[Task to carry out]: Here is the task for the listing below: output exactly the lines from the one containing "left: 52px ->" through the one containing "text: UNGROUP ->", and leave out the pictures.

[Input records]:
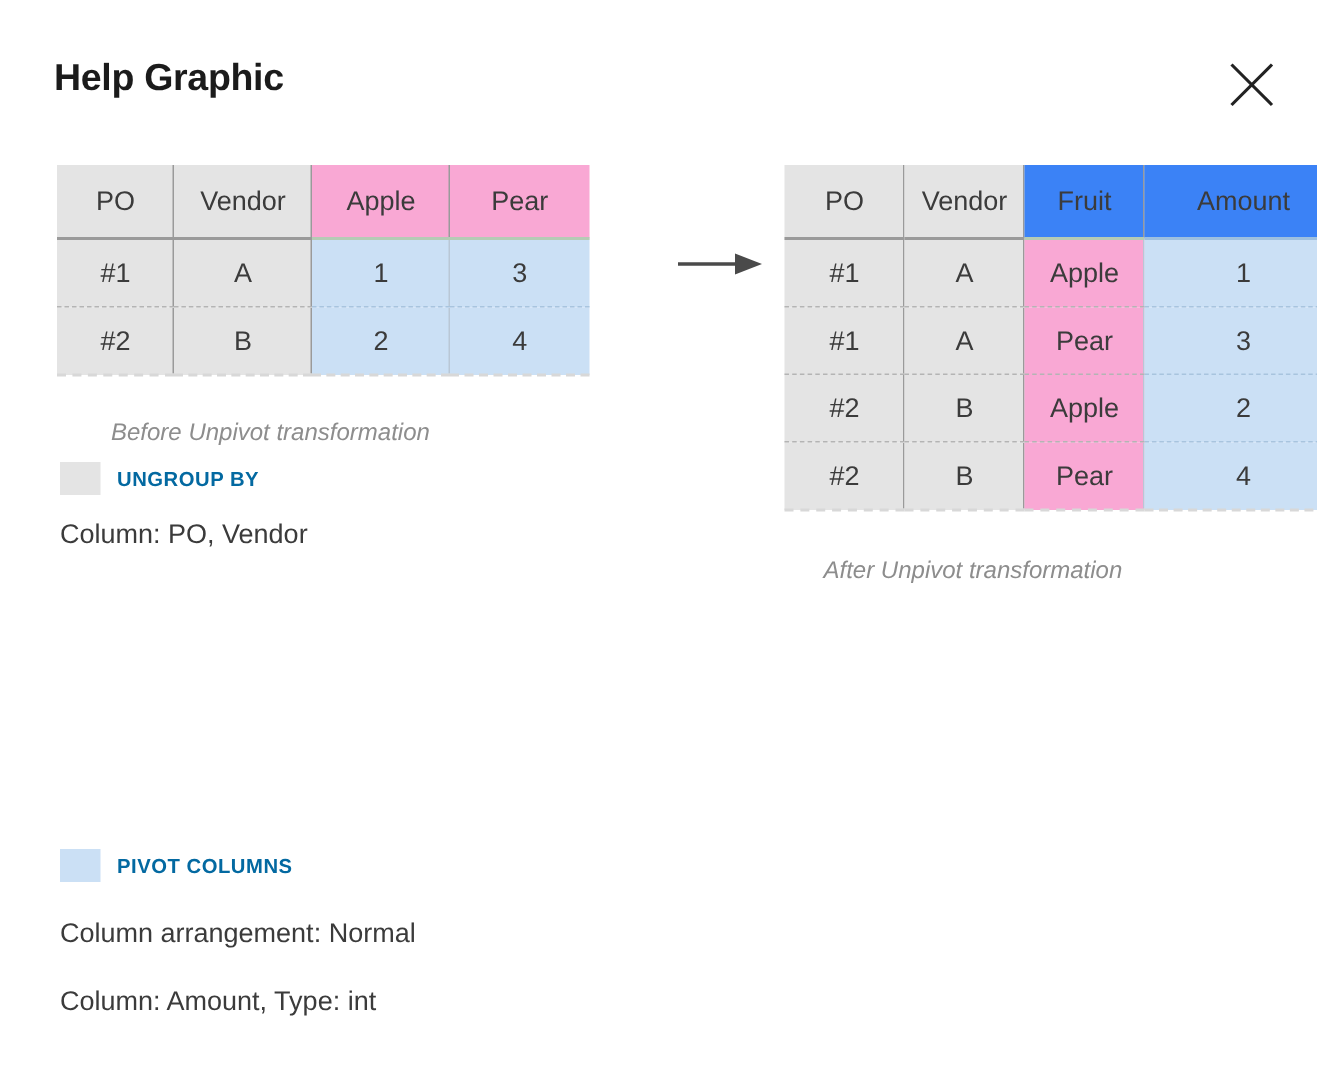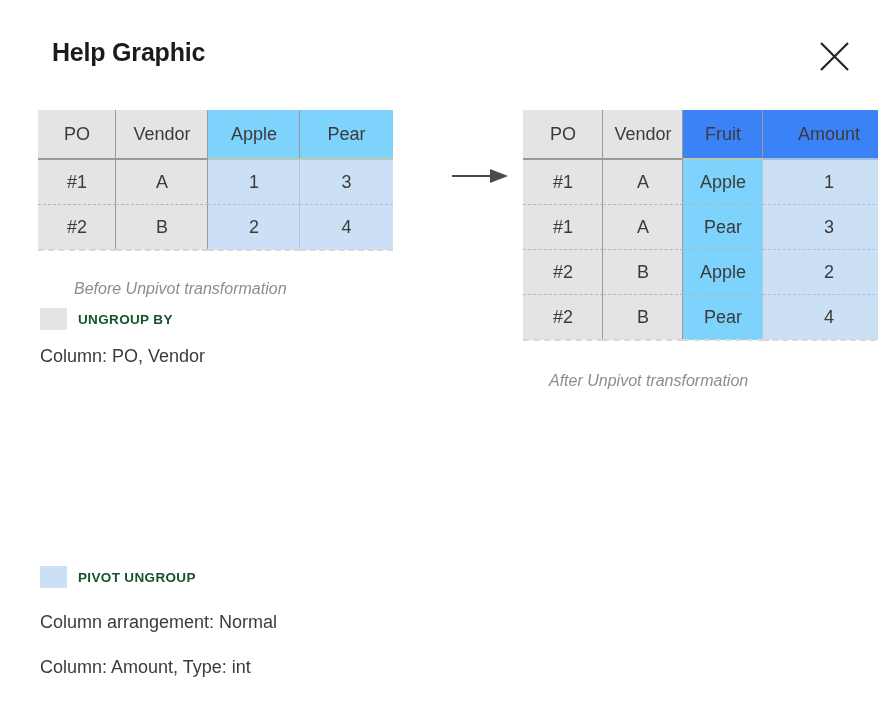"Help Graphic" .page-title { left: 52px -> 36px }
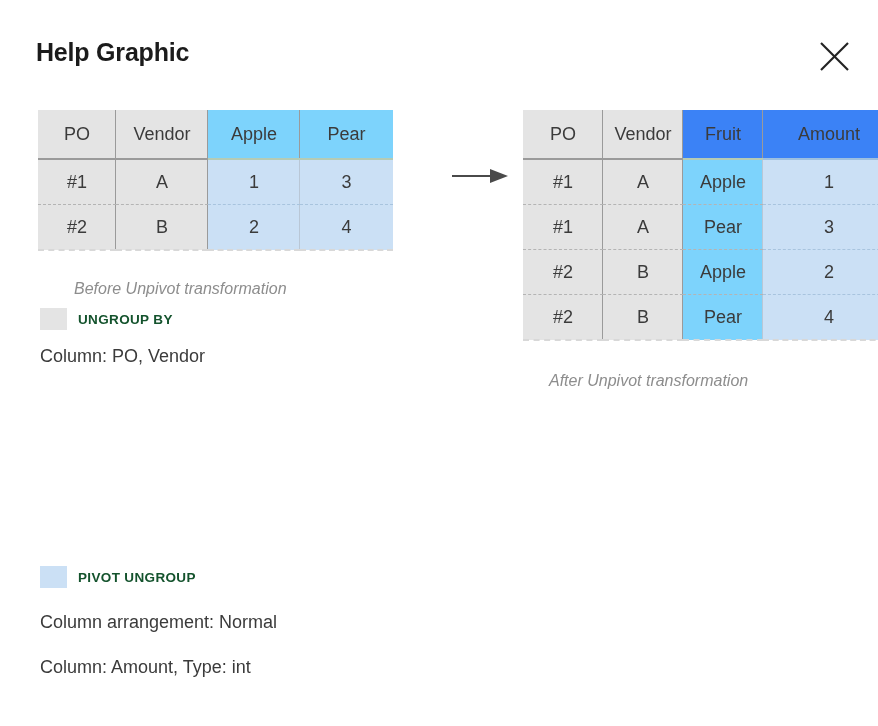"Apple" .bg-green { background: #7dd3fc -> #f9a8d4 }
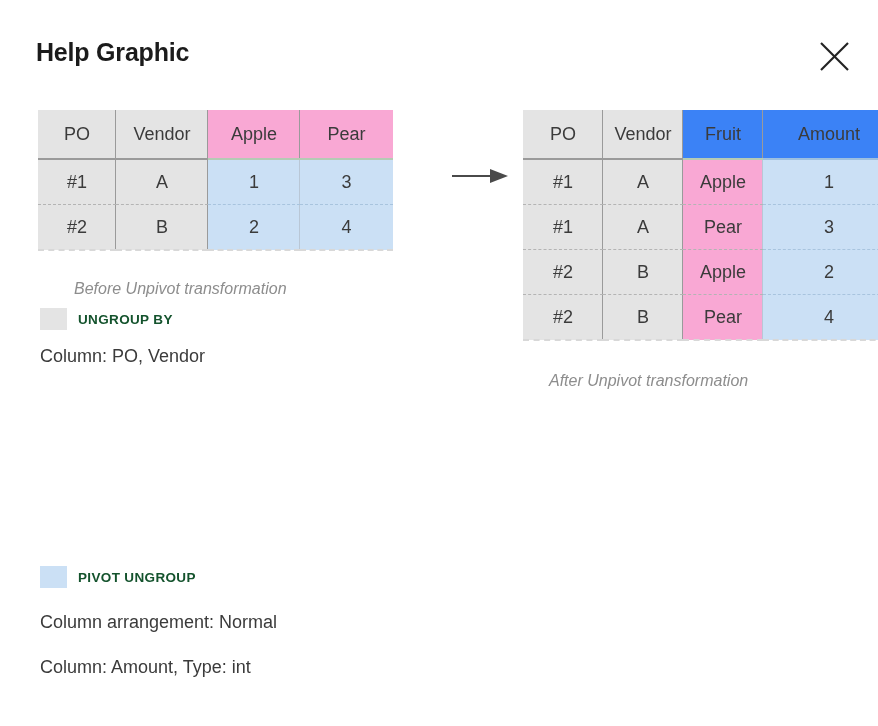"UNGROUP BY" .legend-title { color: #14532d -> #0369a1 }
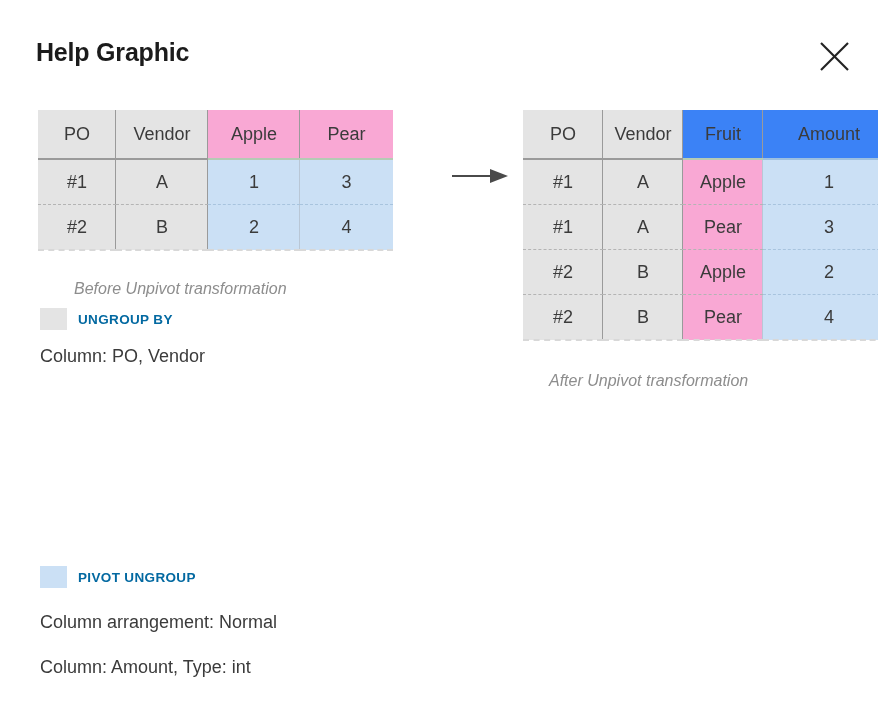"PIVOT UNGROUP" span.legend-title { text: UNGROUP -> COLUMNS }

==

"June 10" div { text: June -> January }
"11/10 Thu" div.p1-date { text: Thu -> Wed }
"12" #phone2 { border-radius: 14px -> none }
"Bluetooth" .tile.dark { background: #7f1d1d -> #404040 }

--

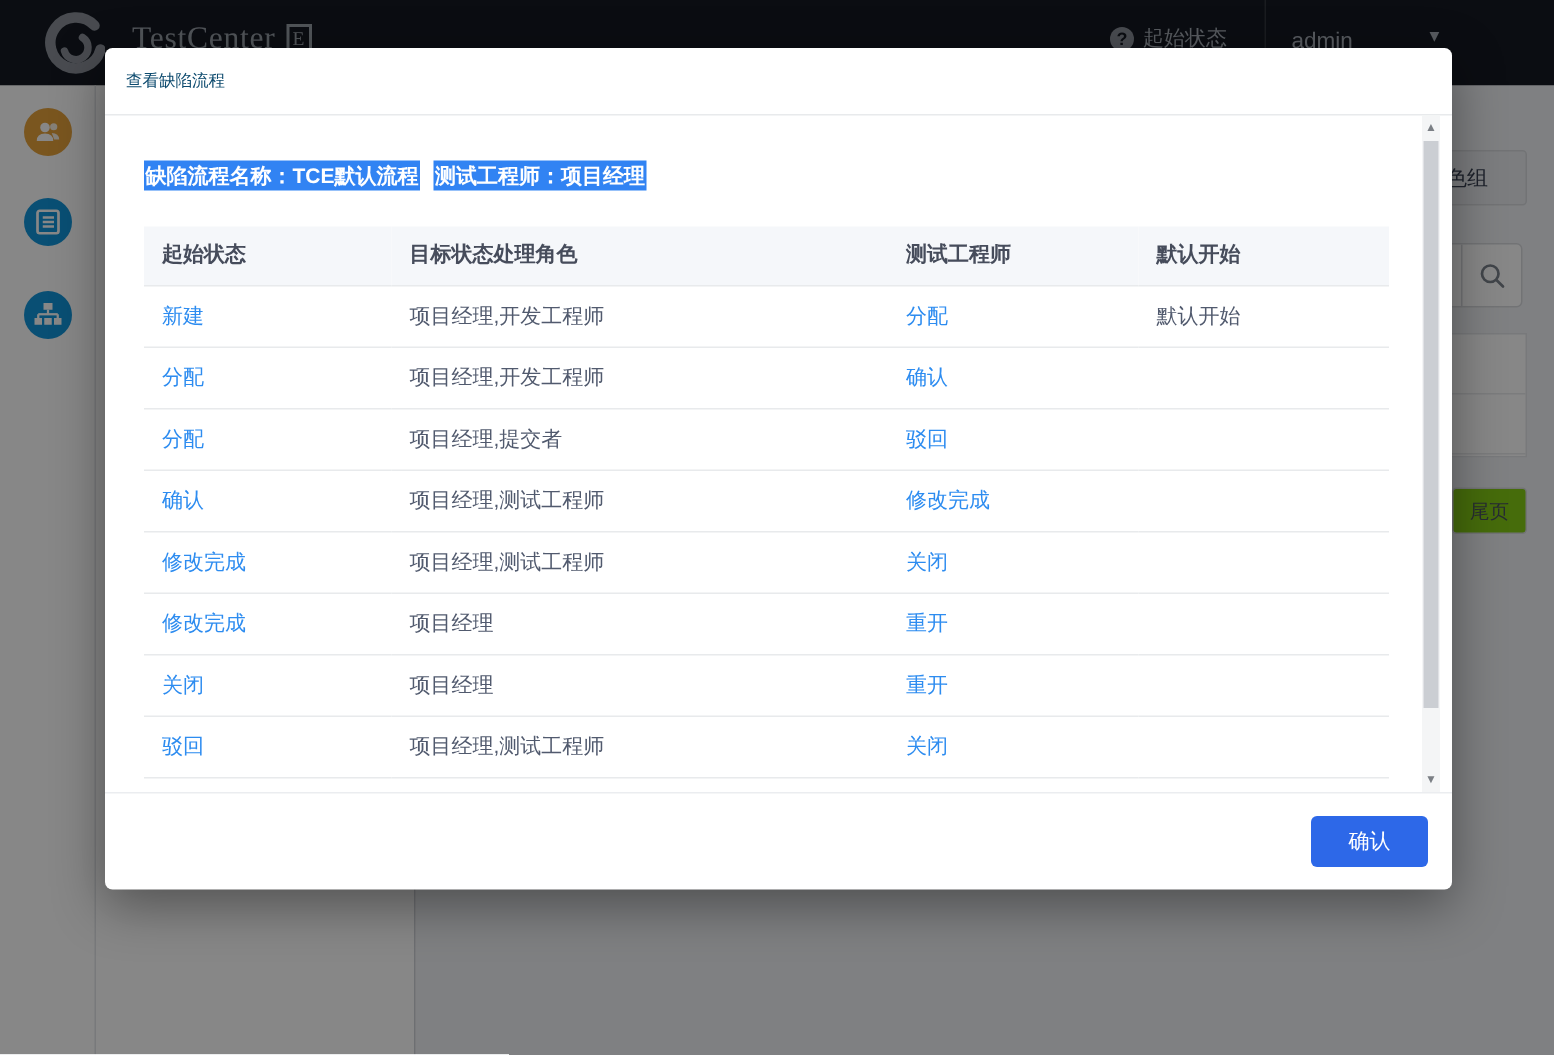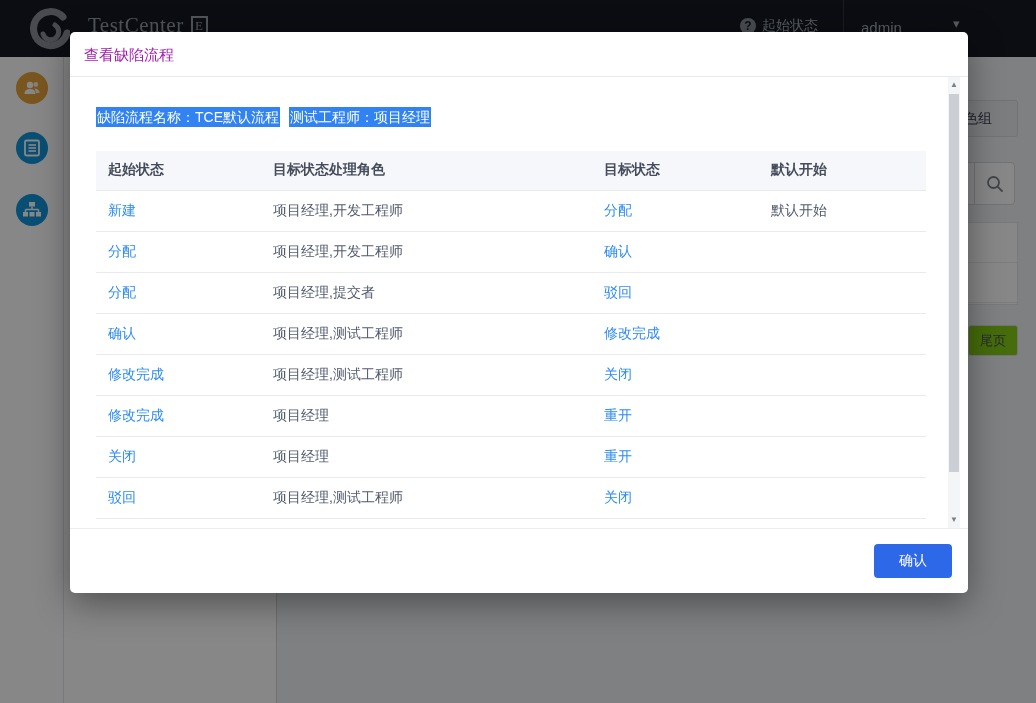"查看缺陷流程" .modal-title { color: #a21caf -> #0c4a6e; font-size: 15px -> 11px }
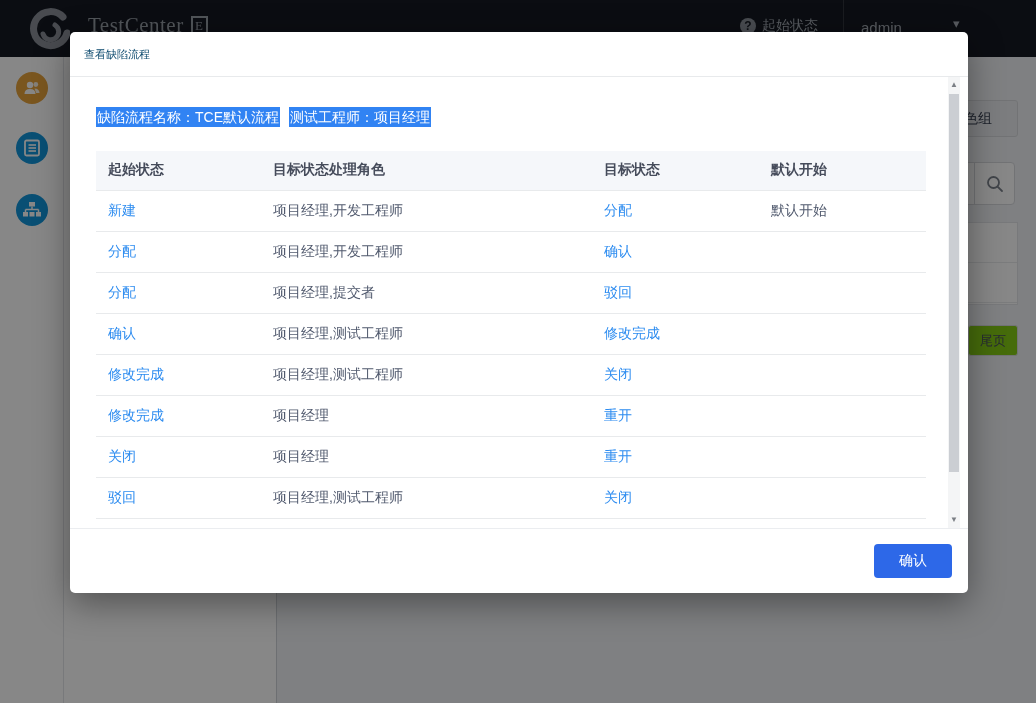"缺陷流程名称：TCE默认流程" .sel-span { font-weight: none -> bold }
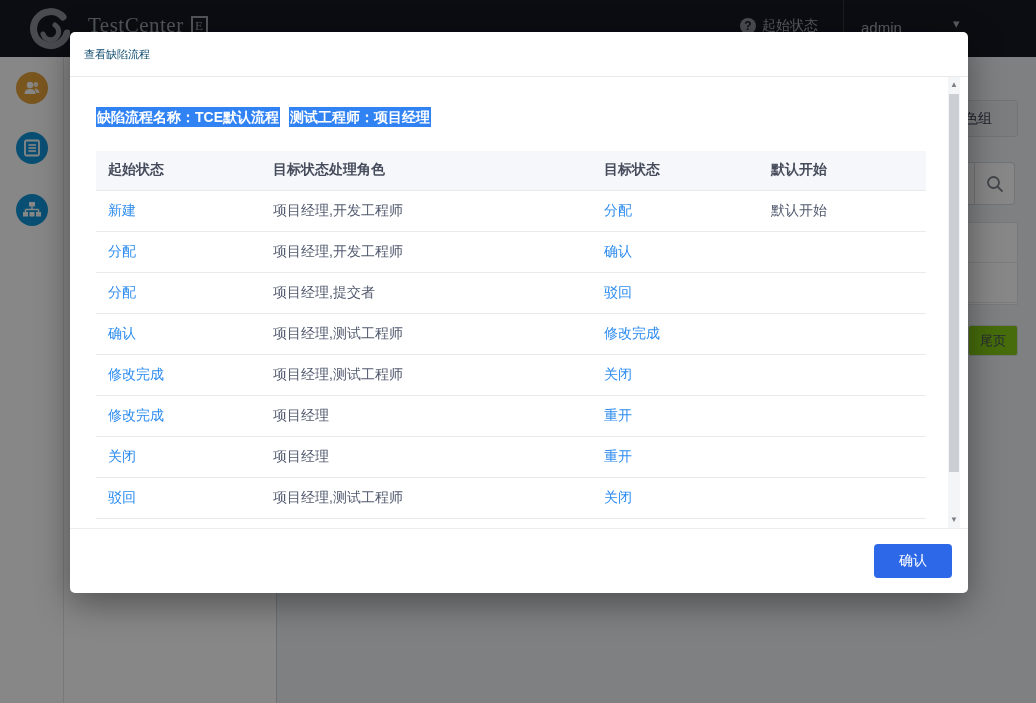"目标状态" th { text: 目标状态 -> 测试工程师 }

[Written response]:
"Help Graphic" .page-title { left: 52px -> 36px }
"Apple" .bg-green { background: #7dd3fc -> #f9a8d4 }
"UNGROUP BY" .legend-title { color: #14532d -> #0369a1 }
"PIVOT UNGROUP" span.legend-title { text: UNGROUP -> COLUMNS }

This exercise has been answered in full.